**Work required**
All of the lines below are to be transcribed faithfully, with pictures excluded from the copy.

————

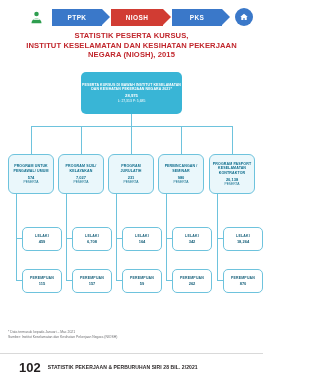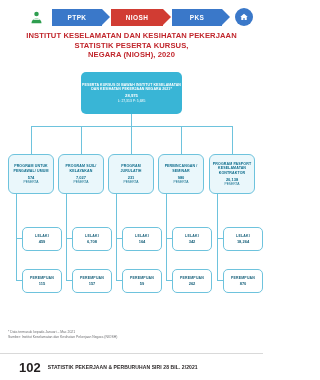--- a/index.html
+++ b/index.html
@@ -131,8 +131,8 @@
 </div>
 
 <div class="title">
+  <div>STATISTIK PESERTA KURSUS,</div>
   <div>INSTITUT KESELAMATAN DAN KESIHATAN PEKERJAAN</div>
-  <div>STATISTIK PESERTA KURSUS,</div>
   <div>NEGARA (NIOSH), 2020</div>
 </div>
 

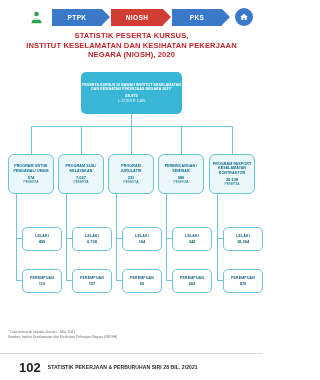--- a/index.html
+++ b/index.html
@@ -133,7 +133,7 @@
 <div class="title">
   <div>STATISTIK PESERTA KURSUS,</div>
   <div>INSTITUT KESELAMATAN DAN KESIHATAN PEKERJAAN</div>
-  <div>NEGARA (NIOSH), 2020</div>
+  <div>NEGARA (NIOSH), 2015</div>
 </div>
 
 <div class="chart">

————

**Output for this exercise**
--- a/index.html
+++ b/index.html
@@ -131,8 +131,8 @@
 </div>
 
 <div class="title">
+  <div>STATISTIK PESERTA KURSUS,</div>
   <div>INSTITUT KESELAMATAN DAN KESIHATAN PEKERJAAN</div>
-  <div>STATISTIK PESERTA KURSUS,</div>
   <div>NEGARA (NIOSH), 2020</div>
 </div>
 

--- a/index.html
+++ b/index.html
@@ -133,7 +133,7 @@
 <div class="title">
   <div>STATISTIK PESERTA KURSUS,</div>
   <div>INSTITUT KESELAMATAN DAN KESIHATAN PEKERJAAN</div>
-  <div>NEGARA (NIOSH), 2020</div>
+  <div>NEGARA (NIOSH), 2015</div>
 </div>
 
 <div class="chart">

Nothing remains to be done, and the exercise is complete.